Change in climate is an ongoing process and so is adaptation. Only graduating a country from the list of the LDCs does not significantly reduce the vulnerability to climate change unless sufficient mitigation measures are also carried out. The thing now is – will we be able to adapt to the changes in the future climate without access to those funds which are meant for adaptation programs in the LDCs? We should have already been able for that now because Nepal is already liable for graduation but is postponed only upon our special request.

Normally, we will have three years grace period for the LDC graduation to come into effect. So, within coming six to seven years, will we be able to fully adapt to the climatic changes without major help from the adaptation mechanisms that are particularly aimed at countries like Nepal? Because Nepal will not get special attention after that, as it is getting now as a member of the LDCs. We must be able on our own, at least for that time period until another mechanism is formulated to facilitate ‘graduated yet vulnerable to climate change’ countries. And we should start raising this issue in the climate negotiations now if such mechanism is necessary for us.

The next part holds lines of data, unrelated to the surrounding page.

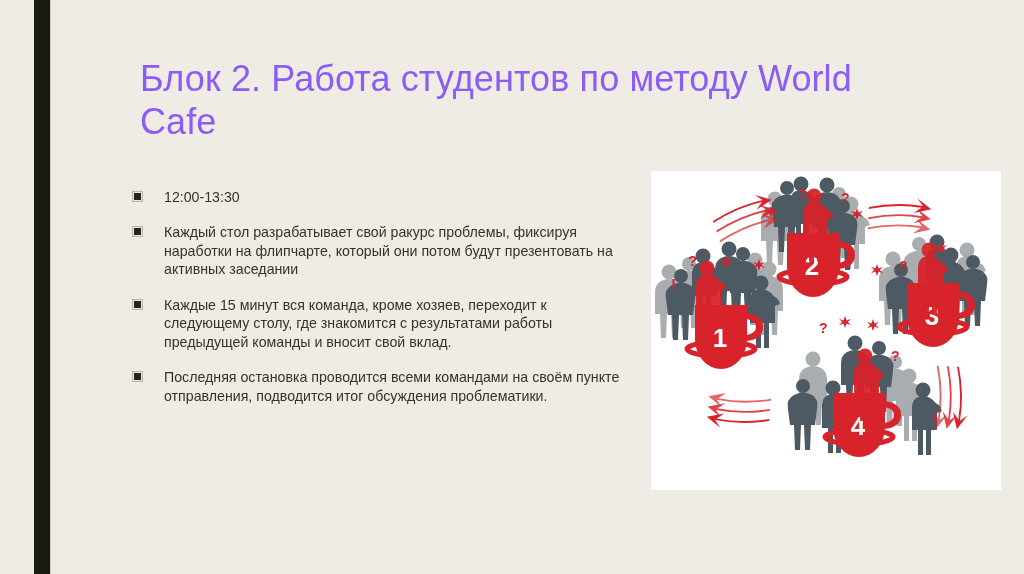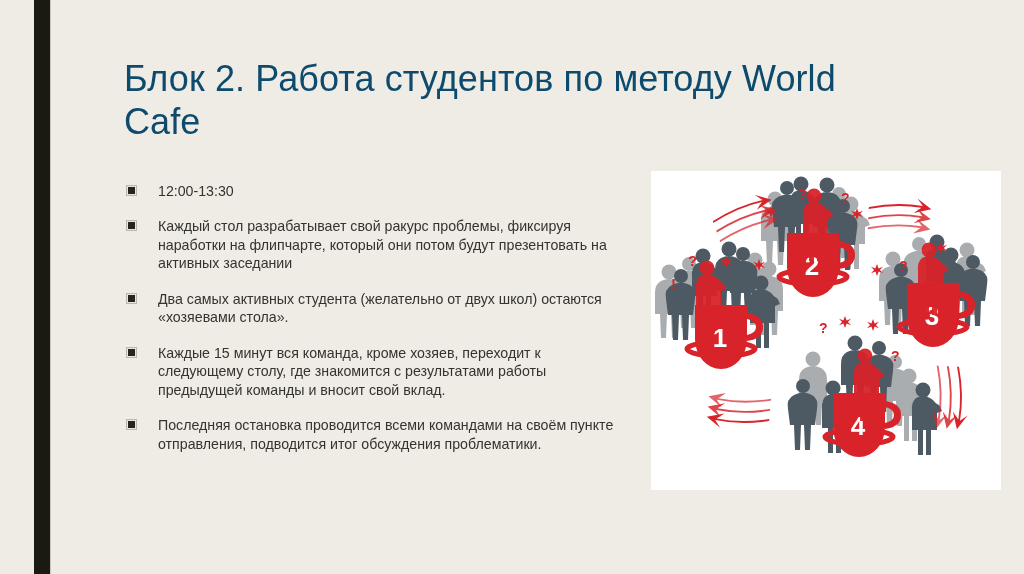"Блок 2. Работа студентов по" #slide-title { color: #0c4a6e -> #8b5cf6; left: 124px -> 140px }
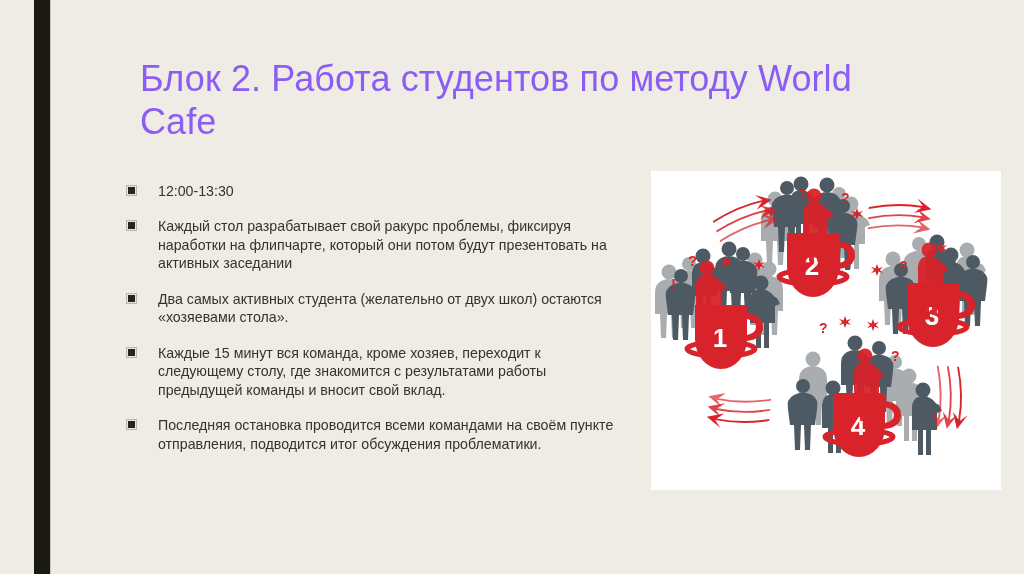"12:00-13:30" #bullet-list { margin: 6px -> 12px }
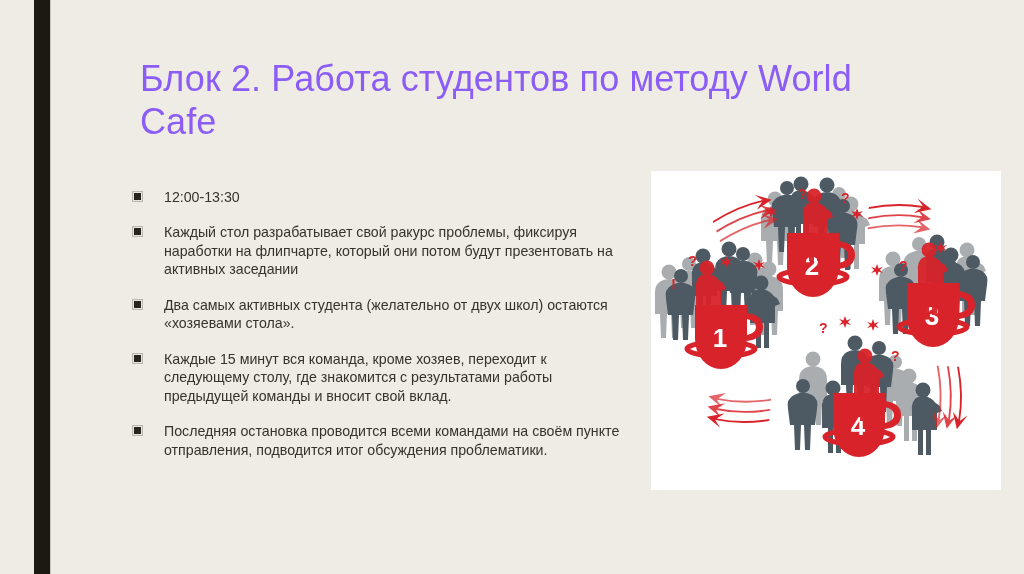"Два самых активных студента (желательно" li.bullet-item { html: <li> <span></span> <span>Два самых активных студента (желательно от двух школ) остаются «хозяевами стола».</span> </li> -> none }
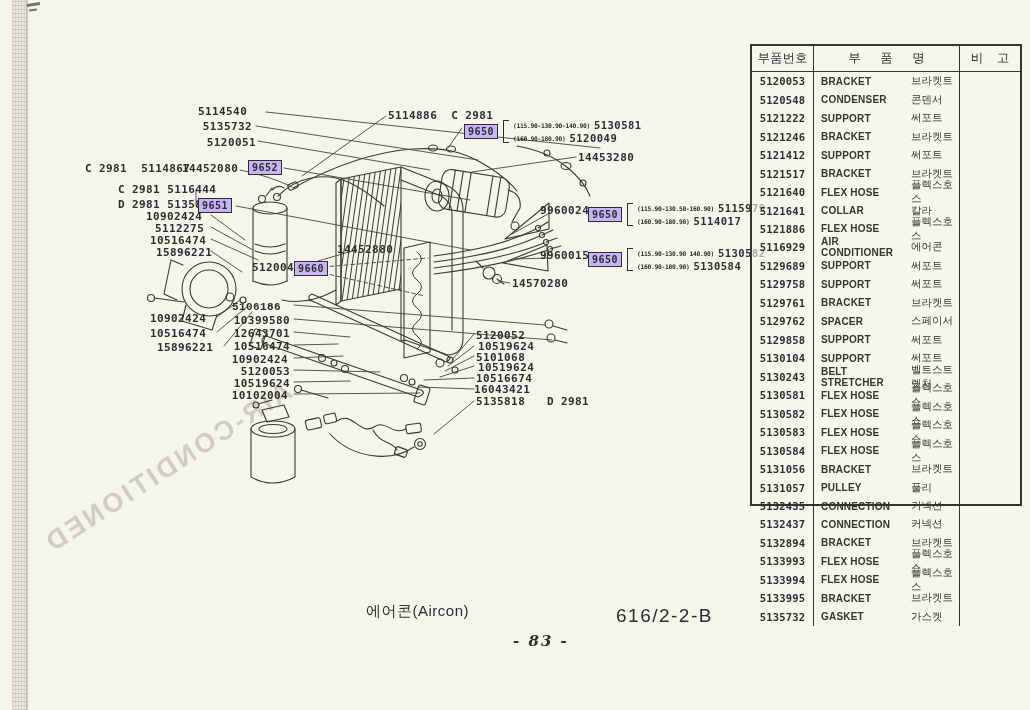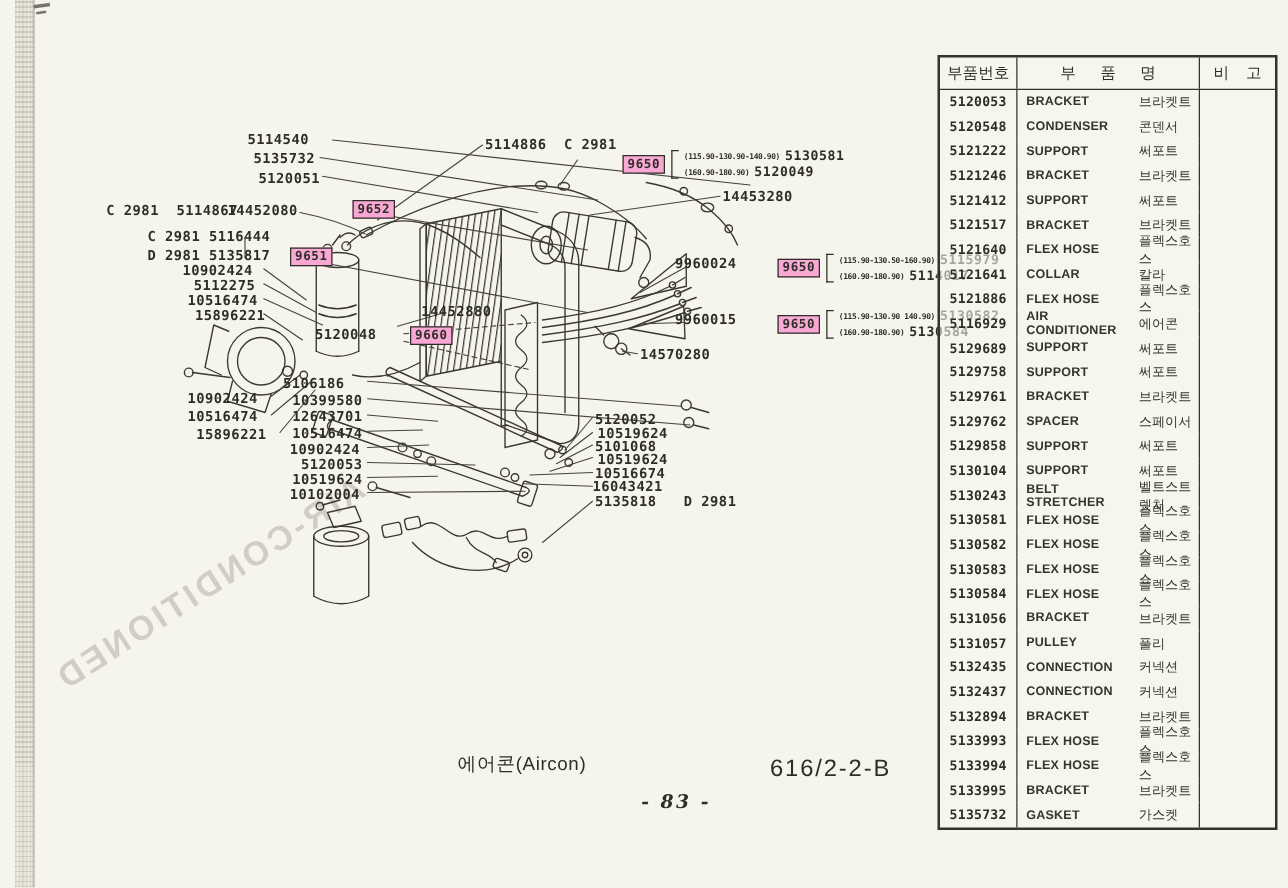"부품번호" .parts-table { height: 620px -> 462px }
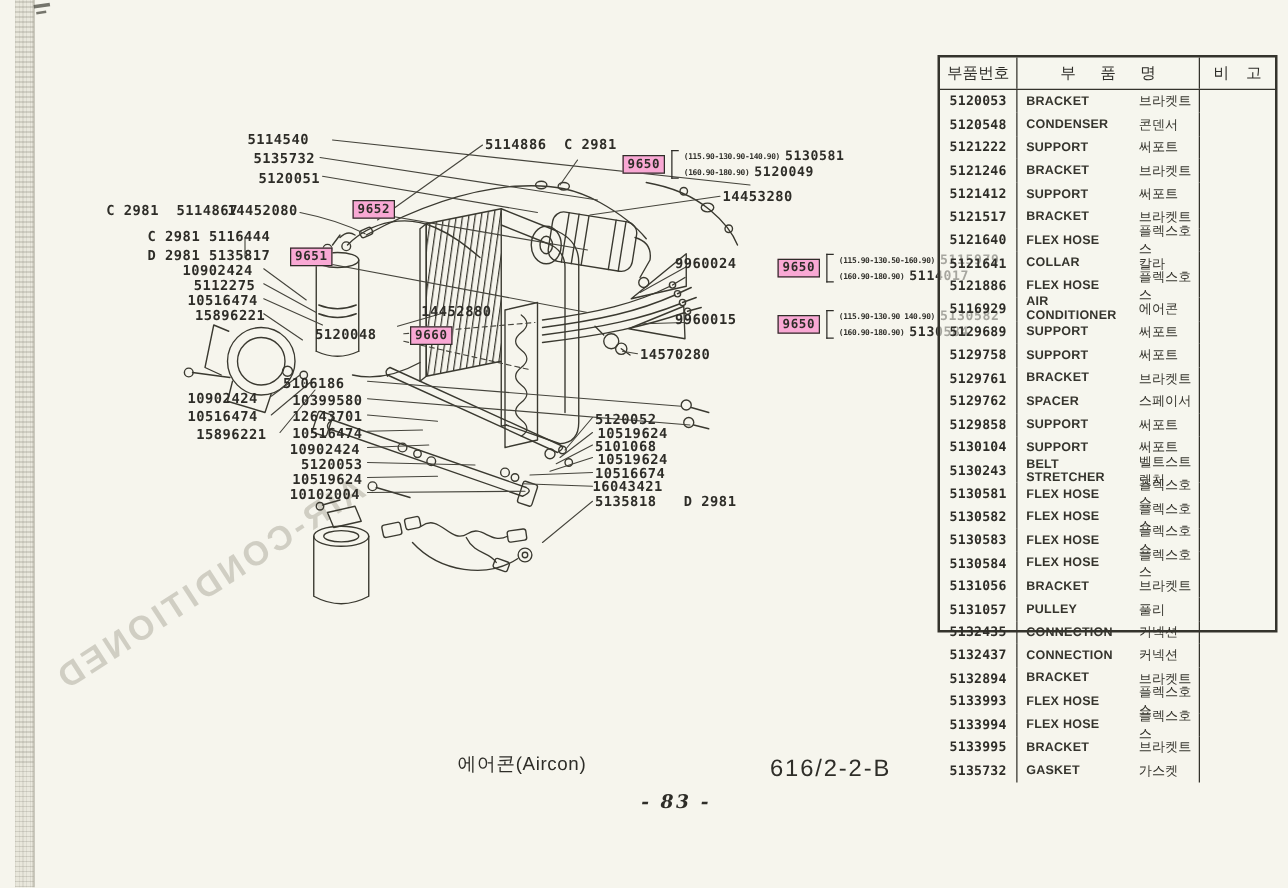"9650" .box-lbl { background: #f9a8d4 -> #c4b5fd; margin-left: 34px -> none }
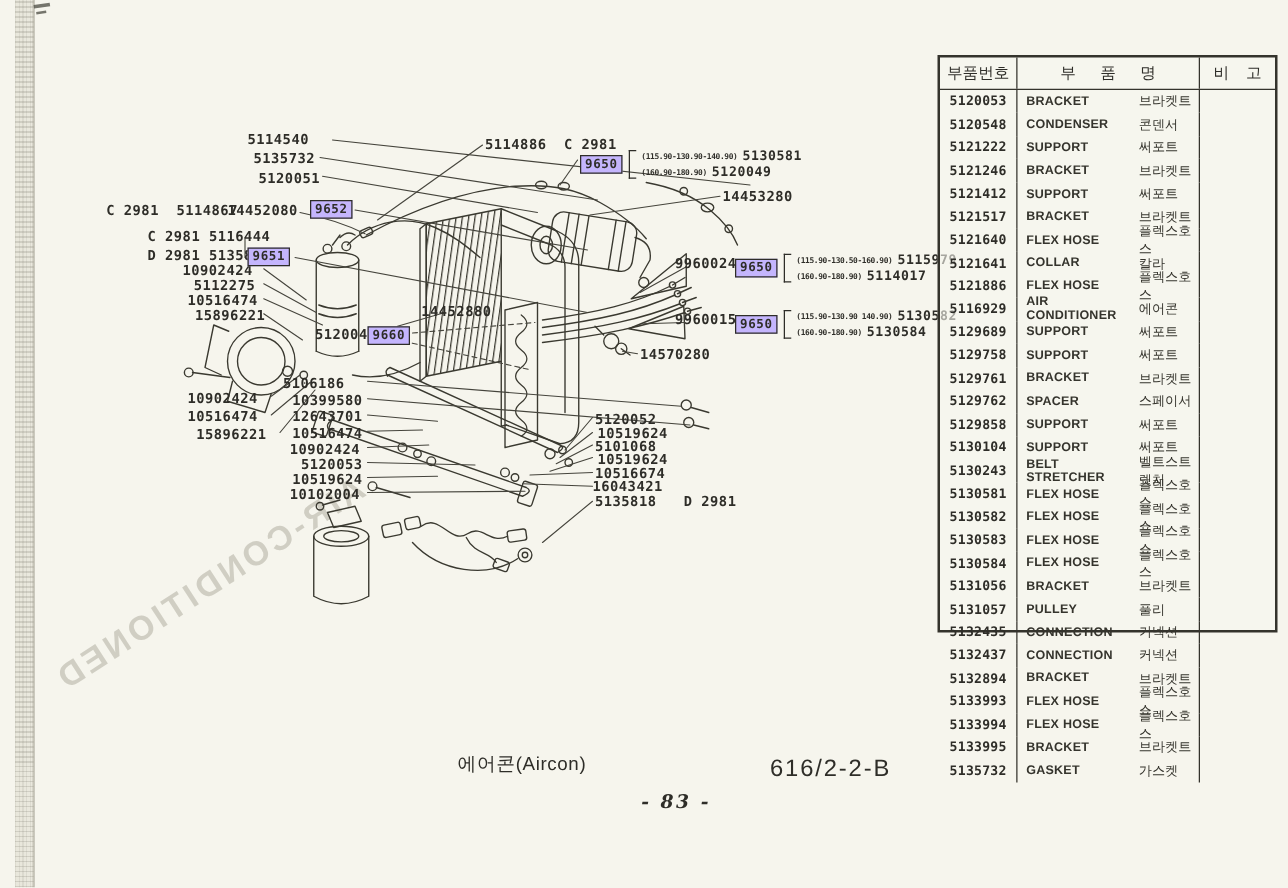"5106186" span.lbl { font-family: none -> Liberation Mono, monospace; left: 220px -> 232px; text-align: center -> left }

Also, Nepal states in its Nationally Determined Contribution (NDC) paper to the Paris Agreement that it needs bilateral and multilateral support in eleven priority areas to meet the targets it has mentioned, the first being formulation and implementation of National Adaptation Plans (NAP) and implementation of already formulated NAPA. Will it be able to fulfil its NDC when the financial supports it is getting now are also cut?